Marriage and Family Under Attack: What Conversion Therapy Reveals About Modern Threats

The greatest threats to Christian families often come disguised as help, including practices like conversion therapy that promise protection but fracture family bonds.

Quick Takeaways

  • The greatest threats to Christian families often come disguised as help, including practices like conversion therapy that promise protection but fracture family bonds.

  • Conversion therapy has been ruled consumer fraud in court because practitioners make promises they cannot keep.

  • Parents who sent children to conversion therapy report two devastating outcomes: damage to their child's mental health and destruction of family relationships.

  • Christian parents can honor their beliefs while protecting their family's unity.

When we hear that marriage and family are under attack, our minds turn to familiar targets: secular culture, changing social norms, and political forces. But some of the most serious threats to Christian families come from places we'd never expect, wrapped in the language of faith and protection.

Parents across America, wanting nothing more than to help their struggling children, have spent thousands of dollars on practices that every major medical organization says don't work. These same parents later discovered they'd paid for heartbreak and damaged relationships.

The Threat Hiding in Plain Sight

When your child comes to you with difficult questions about who they are, the desire to protect them is overwhelming. In that vulnerable moment, some families encounter practitioners who promise to "help" through conversion therapy or similar approaches rebranded as "exploratory therapy."

Here's what those practitioners don't tell you: In 2015, a New Jersey jury unanimously ruled that conversion therapy constitutes consumer fraud. The organization was permanently shut down. The judge found there was no factual basis for the success claims these providers make.

Families of faith deserve integrity, not exploitation dressed up as counseling.

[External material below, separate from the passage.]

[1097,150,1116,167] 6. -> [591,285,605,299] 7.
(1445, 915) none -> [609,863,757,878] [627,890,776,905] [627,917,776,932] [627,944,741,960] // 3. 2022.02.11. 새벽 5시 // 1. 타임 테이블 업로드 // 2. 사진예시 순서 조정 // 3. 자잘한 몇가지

What Parents Are Actually Buying

When families purchase conversion therapy, the risks reveal what they're really getting. Young people who experience high levels of family rejection, which is how children perceive conversion therapy, are 8.4 times more likely to attempt suicide. They're 5.9 times more likely to report severe depression.

Zero percent. That's the amount of credible scientific evidence showing conversion therapy can change who someone is attracted to or how they see themselves. When something has no evidence of success but dramatically increases suicide risk, that's not therapy. That's harm marketed with medical language.

When Family Bonds Break

Parents who've walked this road share heartbreaking testimonies. Linda Robertson lost her son Ryan in 2009 after years of conversion therapy drove him to drugs to cope with his internal agony. She now tells Christian parents: "Conversion therapy did nothing to change Ryan's sexuality. Instead, it taught Ryan that he couldn't be accepted or loved by God as he was, and it destroyed his bond with me."

Many conversion therapy approaches blame parents for their child's identity, claiming faulty parenting caused the "problem." Imagine paying someone to tell you that your love wasn't enough.

The result? Families fracture. Trust shatters. A solution that divides families is not a solution at all.

What Christian Parents Have Learned

Brandon Boulware, a Christian father and son of a Methodist minister, spent years trying to change his child. "My child was miserable," he testified before Missouri lawmakers. "No confidence, no friends, no laughter. I had a child who did not smile."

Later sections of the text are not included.